Along with pipeline diplomacy, the railway network in this part of the world may appear to be another geopolitical factor. Since the collapse of the Soviet Union the old Soviet railway network has extended beyond the European and Siberian parts of Russia. Kazakhstan built a stretch linking it with the Xinjiang-Uyghur Autonomous Region (Urumchi). If it proves profitable, cargo flows could be delivered from Central Asia to the East not only via Russia’s old Trans-Siberian route, but also through China.

Turkmenistan also built a railway link to Iran’s Mashhad in the 1990s, opening a direct transportation route to the south. After decades of isolation from its southern and eastern neighbors, the region opened up and received a technical opportunity – for the first time in history – of a direct link not only to the north and west, but also to southern and eastern areas. This change did not re-orient the ties of Central Asian states, but the opening of eastern and southern routes strengthened the psychological prerequisites for the countries of the region to pursue a policy of multi-sided cooperation.

Central Asia is a center for the illegal production of local narcotics (above all, in the Fergana Valley). Also, it has been the largest route for trafficking drugs of Afghan origin since the breakup of the Soviet Union and the overthrow of the pro-Soviet government. The drugs, partially accumulated in Russia, are brought west to European Union countries.
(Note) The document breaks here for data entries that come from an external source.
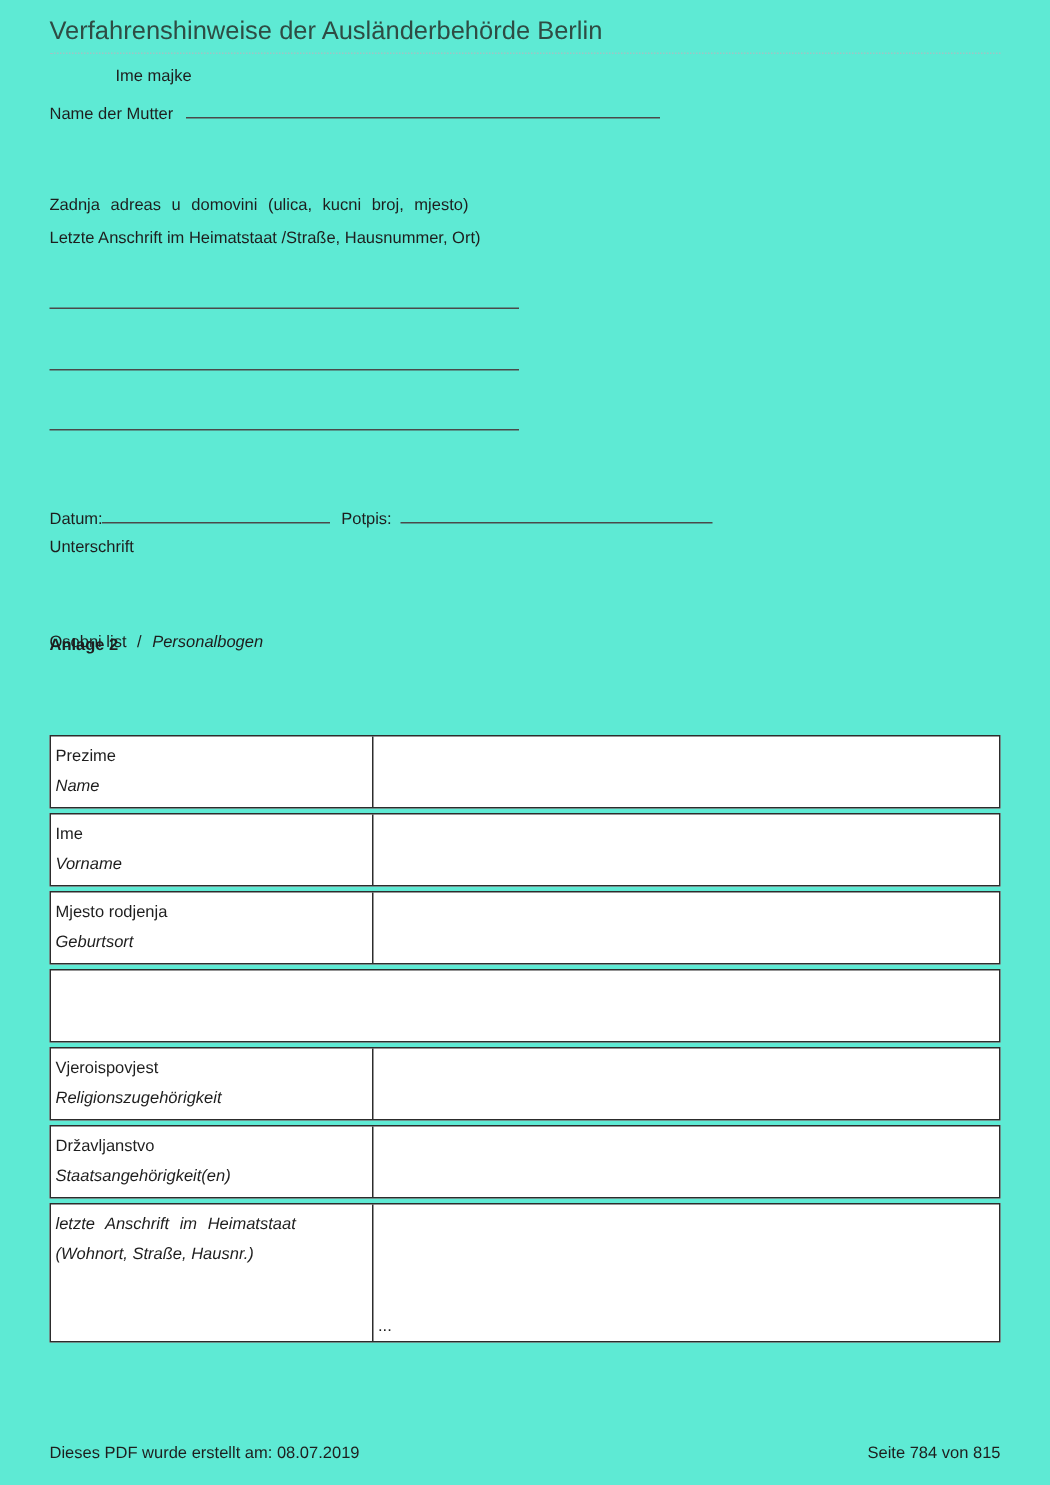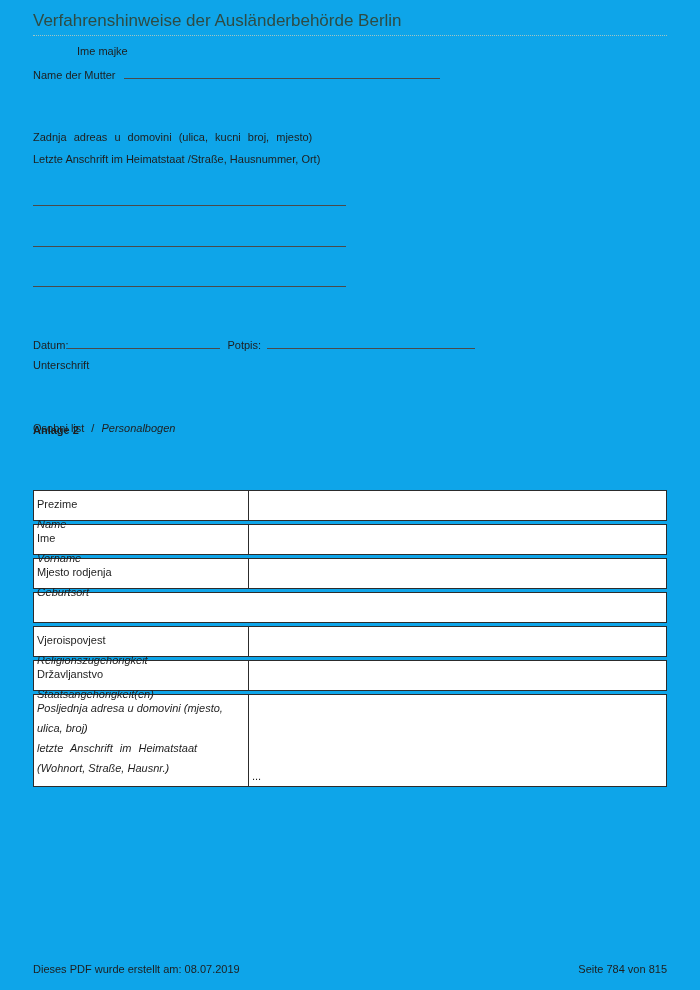"Verfahrenshinweise der Ausländerbehörde" .page { background: #0ea5e9 -> #5eead4 }
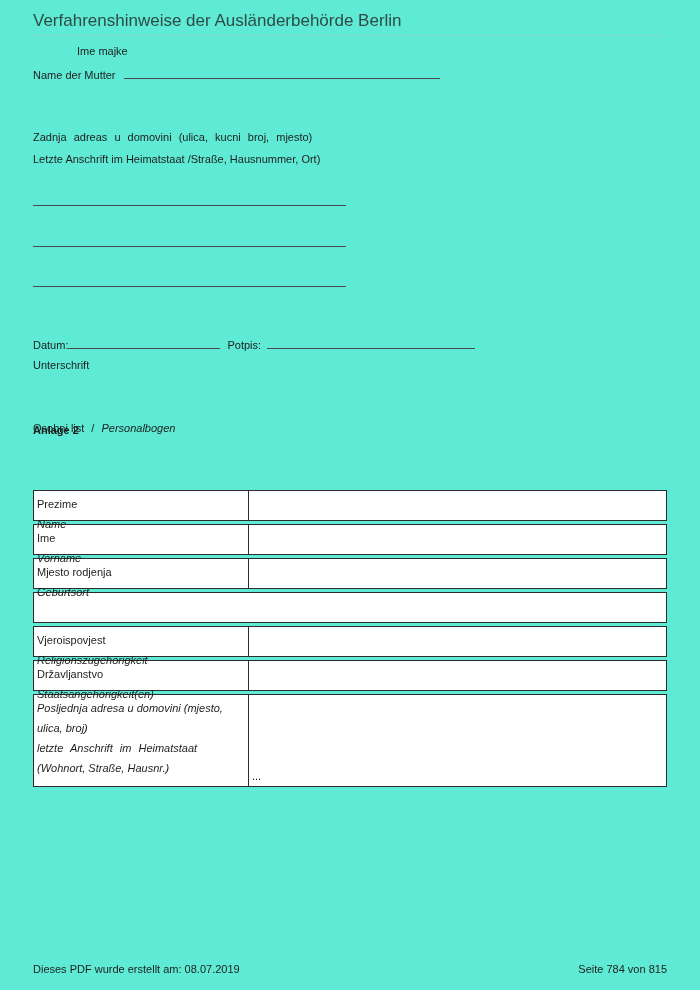"Prezime" .trow { height: 31px -> 49px }
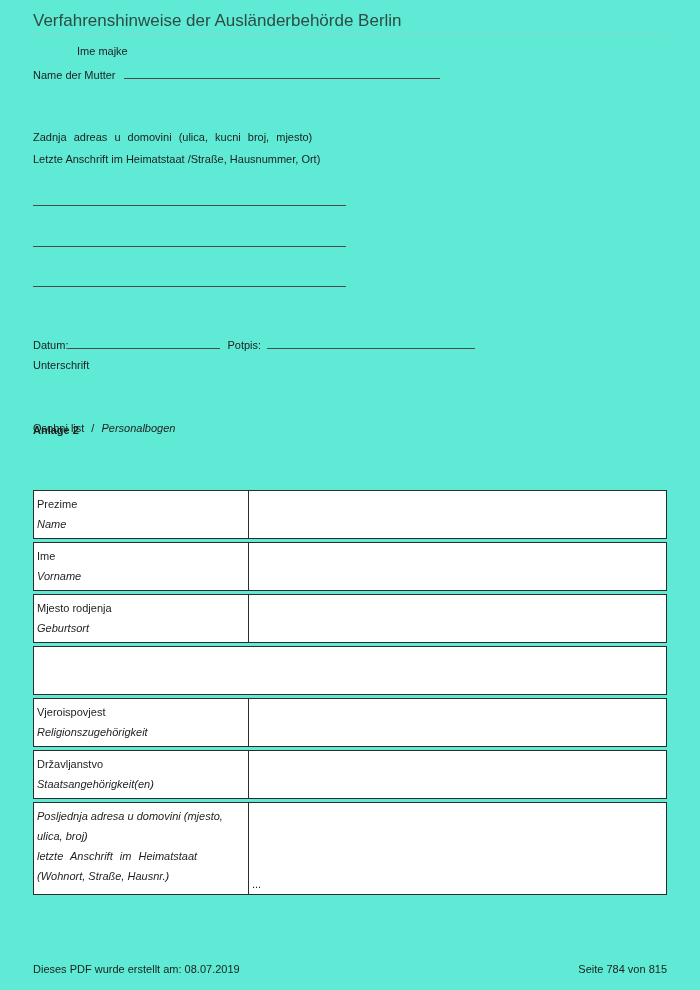"Posljednja adresa u domovini (mjesto," div.tline { html: <div>Posljednja adresa u domovini (mjesto, ulica, broj)</div> -> none }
Money from drug sales is a source of tremendous illegal income for those involved. It is not distributed evenly. Ordinary drug couriers often remain poor throughout their lives, as their earnings are siphoned off on numerous relatives. However, this “lumpen” stratum of drug traffickers is the largest and has a considerable socio-political significance, especially in conditions of the slow expansion of civil rights through “the controlled democracy guided from above.”

“The drug-trafficking proletariat” cannot but have natural reasons to sympathize with drug dealers, seeing in this activity the only source of income. At the same time, this stratum is the most explosion-prone. On the one hand, it regards the government’s crackdowns on drug trafficking as encroachments on its very existence. It is easy for drug barons to direct the indignation of the local population against the authorities and provoke “drug” or “color” revolutions.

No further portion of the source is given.